Supplied information:
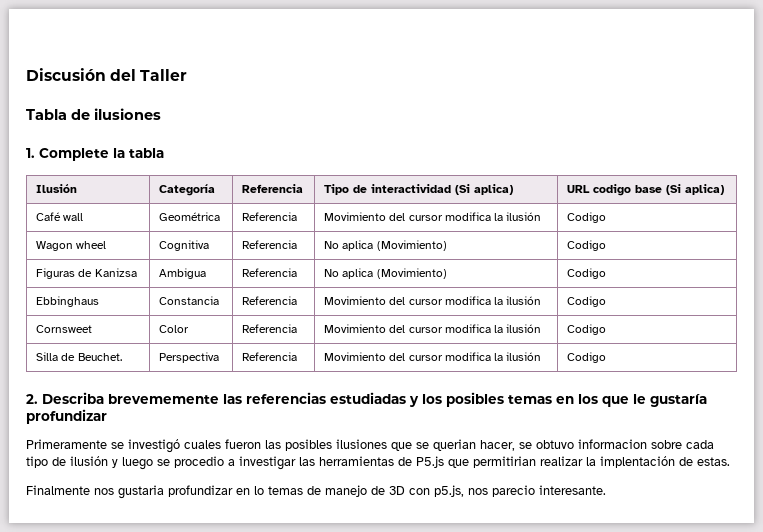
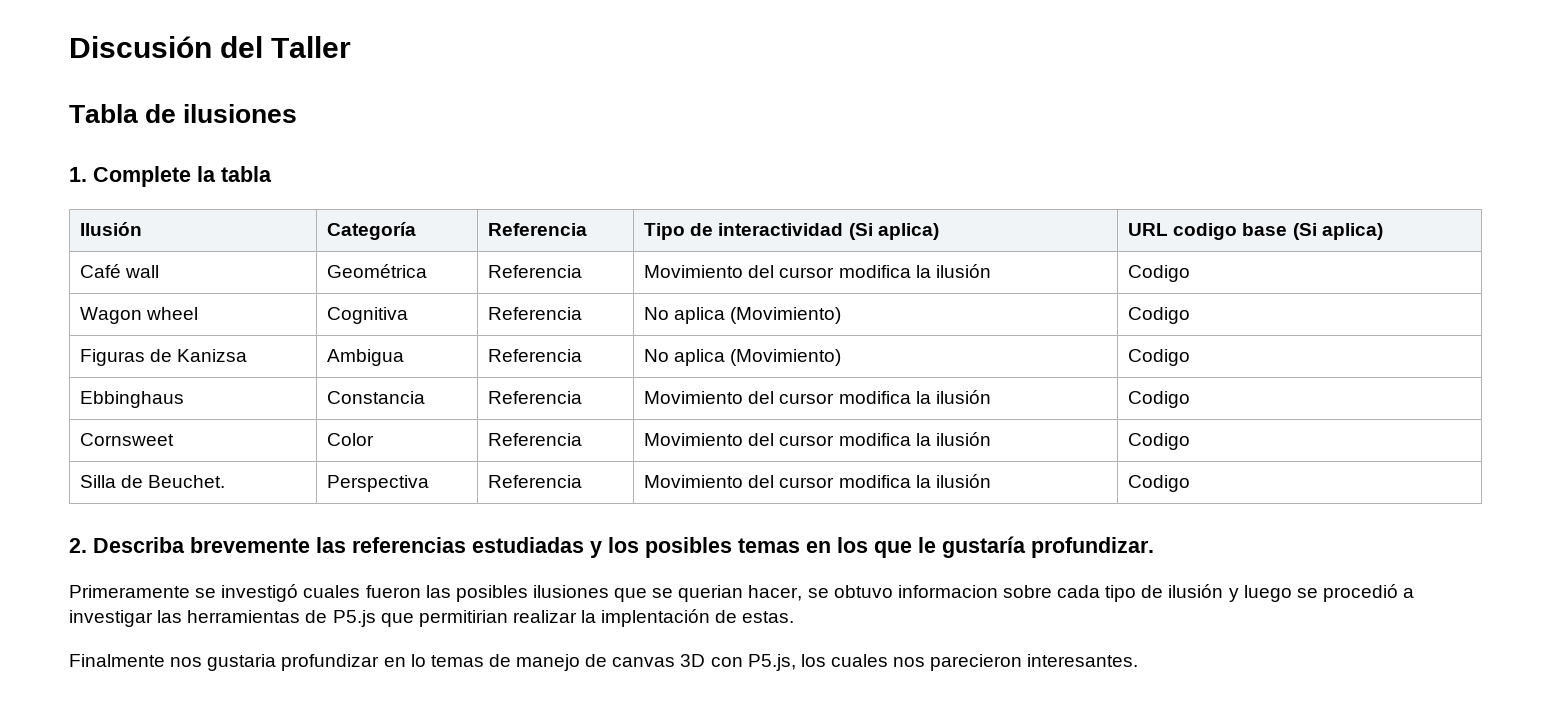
[108,394,219,404] brevememente -> [190,537,310,553] brevemente
[26,409,107,424] profundizar -> [1031,537,1154,558] profundizar.
[174,456,224,468] procedio -> [1322,584,1398,602] procedió
(385, 490) none -> [612,657,676,667] canvas
[434,485,606,497] p5.js, nos parecio interesante. -> [747,654,1139,671] P5.js, los cuales nos parecieron interesantes.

Problem statement: Which lines run from the one containing "(385, 490) none -> [612,657,676,667] canvas" to the final line of the entries? Return those lines exactly, and only those.

Exercise output:
(385, 490) none -> [612,657,676,667] canvas
[434,485,606,497] p5.js, nos parecio interesante. -> [747,654,1139,671] P5.js, los cuales nos parecieron interesantes.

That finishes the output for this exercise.